P.: Lógico. Pero no hizo nada para impedirlo.


G.G.:
Greenspan señala que no había mucho que la Fed pudiera hacer. Aun habiendo identificado correctamente a una burbuja, el uso de la política monetaria tiene limitaciones. La Fed subió las tasas 300 puntos base en 1989 y otro tanto en 1994 y los precios de las acciones bajaron. Por un tiempo. Cuando el proceso de suba de tasas cesó, las acciones retomaron el alza. La experiencia de la Fed -en los últimos 15 años- es que un endurecimiento monetario que corrige el precio de las acciones pero no contrae el nivel de actividad económica está usualmente asociado a un posterior incremento de las cotizaciones. Para poner en caja a una burbuja, la política monetaria debería provocar una recesión lisa y llana, que es precisamente lo que la Fed procura evitar.

P.: En otras palabras: con una sola bala, no se les puede dar a dos blancos distintos.


G.G.:
Ese es el argumento. Lo que Greenspan no menciona y todos estos años ha estado en el centro de nuestras discusiones es una situación distinta. ¿Qué pasa cuando los mercados se derrumban y, cada vez, la Fed corre invariablemente en su socorro? Aun cuando la economía real crezca a un ritmo de 6% como luego del colapso ruso en 1998.

P.: Veo adónde apunta...

G.G.: Si los azarosos rescates de las economías emergentes generaban riesgo moral, ¿qué decir de la impecable ingeniería de salvataje que montó la Fed cada vez que hubo zozobra como en octubre de 1987 u octubre de 1998? Si la Bolsa toma a la política monetaria de rehén -si los inversores piensan que una baja generalizada de la Bolsa será obturada con éxito por la Fed ante el temor de que arrastre a la economía toda- ahí tiene la semilla de una burbuja. Sólo precisa un período prolongado de prosperidad para hacerla germinar.

P.: No hay burbuja sin bonanza...


G.G.:
Ni ebullición que perdure con un Camdessus. Usted precisa inculcar la noción de lo infalible. Y la reputación de Greenspan ha sido un ingrediente indisoluble, a mi juicio, en este proceso.

P.: Siempre es mejor prevenir que curar. Si no se pudo prevenir, ¿se puede curar?


G.G.:
La Fed puede mitigar las consecuencias de una burbuja. Ya en 1999 -en una exposición ante el Congreso- Greenspan había definido un rol activo para la Fed en esa eventualidad. La Fed, en ese sentido, ha examinado la crisis del Japón con gran minuciosidad. No de ahora, sino por muchos años.

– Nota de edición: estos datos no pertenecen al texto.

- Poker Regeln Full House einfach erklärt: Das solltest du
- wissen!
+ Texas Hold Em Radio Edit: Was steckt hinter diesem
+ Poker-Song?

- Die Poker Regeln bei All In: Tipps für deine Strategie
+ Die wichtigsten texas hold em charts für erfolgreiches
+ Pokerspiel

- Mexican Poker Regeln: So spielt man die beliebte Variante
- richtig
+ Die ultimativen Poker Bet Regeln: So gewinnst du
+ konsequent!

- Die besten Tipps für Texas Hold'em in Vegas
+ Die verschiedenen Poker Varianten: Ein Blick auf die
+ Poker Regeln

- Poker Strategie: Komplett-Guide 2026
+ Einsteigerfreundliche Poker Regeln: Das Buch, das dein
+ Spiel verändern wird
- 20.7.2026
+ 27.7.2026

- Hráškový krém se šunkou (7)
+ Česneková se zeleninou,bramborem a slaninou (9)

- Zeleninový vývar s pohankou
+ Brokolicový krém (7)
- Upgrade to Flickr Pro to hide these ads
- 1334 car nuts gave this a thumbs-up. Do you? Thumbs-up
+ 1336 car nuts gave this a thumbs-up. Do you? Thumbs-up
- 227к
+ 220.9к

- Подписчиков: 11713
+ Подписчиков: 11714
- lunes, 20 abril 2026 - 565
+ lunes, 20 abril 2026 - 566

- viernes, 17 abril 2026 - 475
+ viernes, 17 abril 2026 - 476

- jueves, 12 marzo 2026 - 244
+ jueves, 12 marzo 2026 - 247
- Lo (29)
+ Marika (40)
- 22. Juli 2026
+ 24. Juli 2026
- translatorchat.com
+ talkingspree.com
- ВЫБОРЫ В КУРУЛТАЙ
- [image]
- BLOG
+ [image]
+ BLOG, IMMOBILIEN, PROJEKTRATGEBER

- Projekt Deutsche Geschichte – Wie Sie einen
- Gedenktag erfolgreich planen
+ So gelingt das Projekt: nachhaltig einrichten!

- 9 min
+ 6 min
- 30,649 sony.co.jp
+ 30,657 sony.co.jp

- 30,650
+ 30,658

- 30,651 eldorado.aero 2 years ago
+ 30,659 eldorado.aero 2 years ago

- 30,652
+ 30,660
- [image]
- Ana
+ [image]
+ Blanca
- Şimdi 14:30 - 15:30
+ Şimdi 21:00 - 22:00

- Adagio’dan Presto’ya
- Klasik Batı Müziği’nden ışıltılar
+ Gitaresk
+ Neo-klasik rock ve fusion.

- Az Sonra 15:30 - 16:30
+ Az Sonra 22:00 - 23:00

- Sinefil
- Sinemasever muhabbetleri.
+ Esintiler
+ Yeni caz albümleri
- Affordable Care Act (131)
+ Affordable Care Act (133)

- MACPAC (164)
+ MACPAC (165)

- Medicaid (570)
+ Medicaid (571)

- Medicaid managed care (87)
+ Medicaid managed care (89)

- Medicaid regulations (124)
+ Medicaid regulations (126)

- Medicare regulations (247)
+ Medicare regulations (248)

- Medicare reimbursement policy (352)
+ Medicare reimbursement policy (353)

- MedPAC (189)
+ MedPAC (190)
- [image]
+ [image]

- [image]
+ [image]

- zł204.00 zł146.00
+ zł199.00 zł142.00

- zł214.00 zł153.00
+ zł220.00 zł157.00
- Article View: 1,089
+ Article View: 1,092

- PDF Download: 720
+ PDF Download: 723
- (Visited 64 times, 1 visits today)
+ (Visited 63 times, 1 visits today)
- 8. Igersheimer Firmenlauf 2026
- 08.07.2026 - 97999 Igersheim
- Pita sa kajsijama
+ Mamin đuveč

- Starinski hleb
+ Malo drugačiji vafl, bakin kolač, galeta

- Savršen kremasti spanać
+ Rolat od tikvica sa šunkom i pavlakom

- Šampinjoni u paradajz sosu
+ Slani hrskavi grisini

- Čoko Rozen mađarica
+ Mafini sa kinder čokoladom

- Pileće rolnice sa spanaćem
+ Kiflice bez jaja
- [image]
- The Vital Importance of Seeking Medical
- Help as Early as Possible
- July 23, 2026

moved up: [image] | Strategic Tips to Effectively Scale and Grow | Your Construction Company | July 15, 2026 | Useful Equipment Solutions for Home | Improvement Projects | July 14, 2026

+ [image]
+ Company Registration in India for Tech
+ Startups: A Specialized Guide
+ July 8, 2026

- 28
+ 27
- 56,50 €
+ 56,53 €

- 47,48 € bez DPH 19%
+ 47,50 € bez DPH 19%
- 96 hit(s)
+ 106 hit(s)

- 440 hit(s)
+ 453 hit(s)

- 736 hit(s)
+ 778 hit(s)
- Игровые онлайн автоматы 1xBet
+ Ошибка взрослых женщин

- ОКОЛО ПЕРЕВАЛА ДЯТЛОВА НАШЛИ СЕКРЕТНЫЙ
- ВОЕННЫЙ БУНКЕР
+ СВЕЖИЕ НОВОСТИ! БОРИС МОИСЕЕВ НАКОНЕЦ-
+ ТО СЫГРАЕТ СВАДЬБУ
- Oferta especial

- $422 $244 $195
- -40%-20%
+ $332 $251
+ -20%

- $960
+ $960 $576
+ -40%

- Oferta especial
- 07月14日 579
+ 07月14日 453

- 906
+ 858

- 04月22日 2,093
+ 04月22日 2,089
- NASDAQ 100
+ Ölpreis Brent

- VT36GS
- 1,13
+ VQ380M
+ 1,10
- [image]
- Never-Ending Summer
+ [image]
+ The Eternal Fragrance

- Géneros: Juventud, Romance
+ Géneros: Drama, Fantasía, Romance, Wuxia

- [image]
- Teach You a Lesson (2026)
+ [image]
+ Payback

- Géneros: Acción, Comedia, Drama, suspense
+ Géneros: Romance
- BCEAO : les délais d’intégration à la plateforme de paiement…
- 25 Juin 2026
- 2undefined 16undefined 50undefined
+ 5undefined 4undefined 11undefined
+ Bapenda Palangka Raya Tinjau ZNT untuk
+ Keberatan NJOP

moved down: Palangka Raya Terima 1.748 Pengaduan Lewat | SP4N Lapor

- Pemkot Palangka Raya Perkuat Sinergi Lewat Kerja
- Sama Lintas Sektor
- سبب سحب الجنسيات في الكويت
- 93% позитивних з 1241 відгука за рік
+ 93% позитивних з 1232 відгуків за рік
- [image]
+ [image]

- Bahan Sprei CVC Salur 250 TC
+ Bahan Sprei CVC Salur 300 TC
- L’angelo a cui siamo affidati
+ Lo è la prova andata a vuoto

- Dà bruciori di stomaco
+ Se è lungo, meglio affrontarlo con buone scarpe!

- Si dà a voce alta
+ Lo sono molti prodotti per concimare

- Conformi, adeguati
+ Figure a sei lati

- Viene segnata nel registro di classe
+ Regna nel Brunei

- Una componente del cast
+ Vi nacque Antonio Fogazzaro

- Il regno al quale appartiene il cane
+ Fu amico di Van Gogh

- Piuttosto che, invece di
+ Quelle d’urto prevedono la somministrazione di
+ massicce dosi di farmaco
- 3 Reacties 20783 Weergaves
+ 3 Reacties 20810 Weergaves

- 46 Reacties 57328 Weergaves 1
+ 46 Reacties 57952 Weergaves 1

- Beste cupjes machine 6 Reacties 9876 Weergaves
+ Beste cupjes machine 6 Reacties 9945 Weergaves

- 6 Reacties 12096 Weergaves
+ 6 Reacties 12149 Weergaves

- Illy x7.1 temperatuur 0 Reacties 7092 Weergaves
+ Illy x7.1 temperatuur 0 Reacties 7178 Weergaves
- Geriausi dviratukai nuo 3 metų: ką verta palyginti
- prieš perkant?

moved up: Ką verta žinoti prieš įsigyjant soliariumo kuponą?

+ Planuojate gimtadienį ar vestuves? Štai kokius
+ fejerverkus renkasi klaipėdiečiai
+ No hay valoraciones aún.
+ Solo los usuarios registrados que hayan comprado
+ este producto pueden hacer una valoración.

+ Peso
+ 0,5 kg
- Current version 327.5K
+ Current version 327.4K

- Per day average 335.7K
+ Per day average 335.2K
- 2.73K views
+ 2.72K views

P.: ¿Y cuál es la conclusión?

G.G.: No la remarcó Greenspan. Pero la encontrará en los trabajos de la Fed. Las políticas de estímulo -monetario y fiscal- deben usarse con rapidez y de manera sustancial. En particular, cuando las tasas de interés sean cercanas a cero y el riesgo de deflación alto, el estímulo debe aplicarse más allá de los límites convencionales asociados a los pronósticos corrientes de actividad e inflación. Si el estímulo resulta excesivo, podrá corregirse luego pero si fuera insuficiente... Ese es el riesgo de replicar la situación de Japón.